O relatório divulgado pela Junta Internacional de Controle de Entorpecentes da Organização das Nações Unidas (ONU) mostrou um crescente aumento, entre a população mundial, do uso de medicamentos voltados para tratamento de doenças consideradas sociológicas, como a obesidade e insônia. O organismo da ONU culpa diretamente os governos, médicos, laboratórios, além dos próprios pacientes. "As regulamentações pouco rigorosas, as informações e as estimativas não fidedignas quanto às necessidades reais dessas substâncias para fins médicos, somadas à utilização de técnicas de comercialização agressivas e a práticas impróprias - ou mesmo não-éticas - de prescrição de medicamentos, criam uma situação em que é fácil obter substâncias psicotrópicas, especialmente nos países desenvolvidos, ainda que não somente neles", diz o relatório da Junta.

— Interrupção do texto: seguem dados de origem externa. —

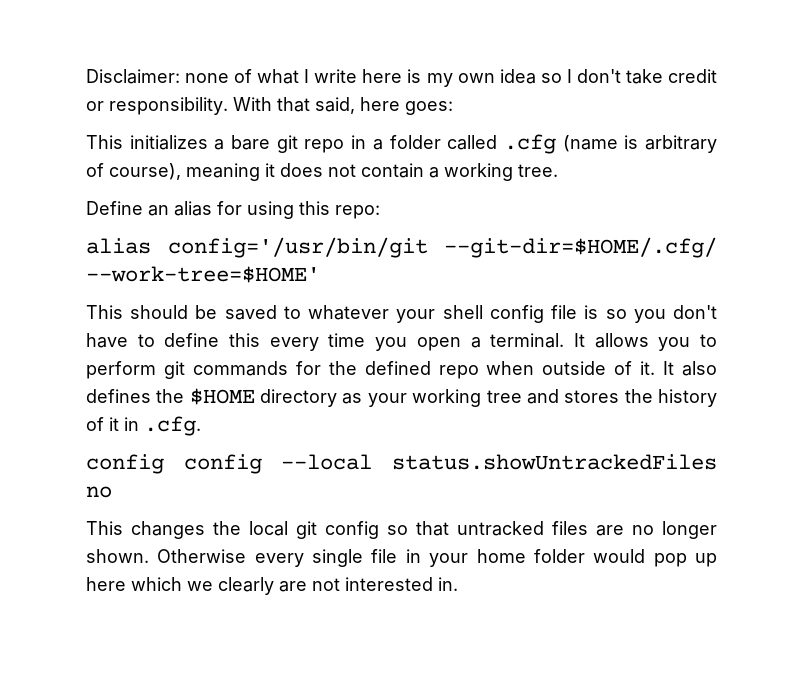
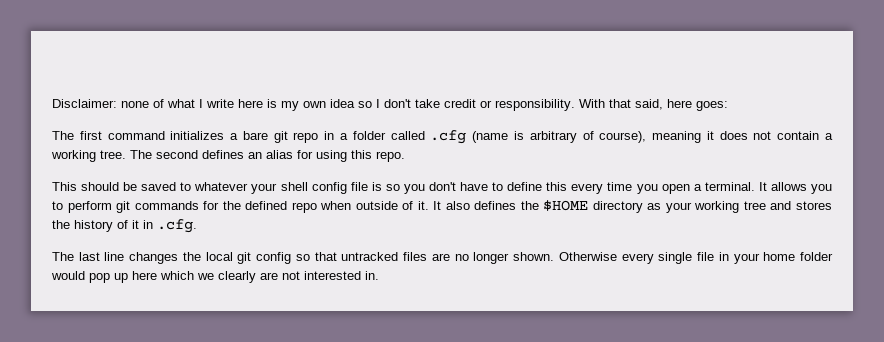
- This initializes a bare git repo in a folder called .cfg (name is arbitrary of course), meaning it does not contain a working tree.
- Define an alias for using this repo:
- alias config='/usr/bin/git --git-dir=$HOME/.cfg/ --work-tree=$HOME'
+ The first command initializes a bare git repo in a folder called .cfg (name is arbitrary of course), meaning it does not contain a working tree. The second defines an alias for using this repo.
- config config --local status.showUntrackedFiles no
- This changes the local git config so that untracked files are no longer shown.
+ The last line changes the local git config so that untracked files are no longer shown.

Entre as principais doenças sociais, como a Junta define este tipo de mal, estão a insônia, obesidade e hiperatividade infantil, assim como outros tipos de dores. Para esses casos, são usados normalmente barbitúricos e várias anfetaminas e benzodiazepínicos. Mas a culpa não é só do lado farmecêutico, alerta o documento. Os próprios pacientes têm sua parcela de erro, assim comos os médicos. "A interação entre médico e paciente mudou muito", diz o relatório. "Em uma época de maior acesso a informações relacionadas com saúde, maior cuidado com esta e adoção conjunta de decisões, o paciente contribui cada vez mais para a determinação de todo o processo terapêutico. Portanto, as responsabilidades são compartilhadas pelas duas partes, ou seja, médicos e pacientes."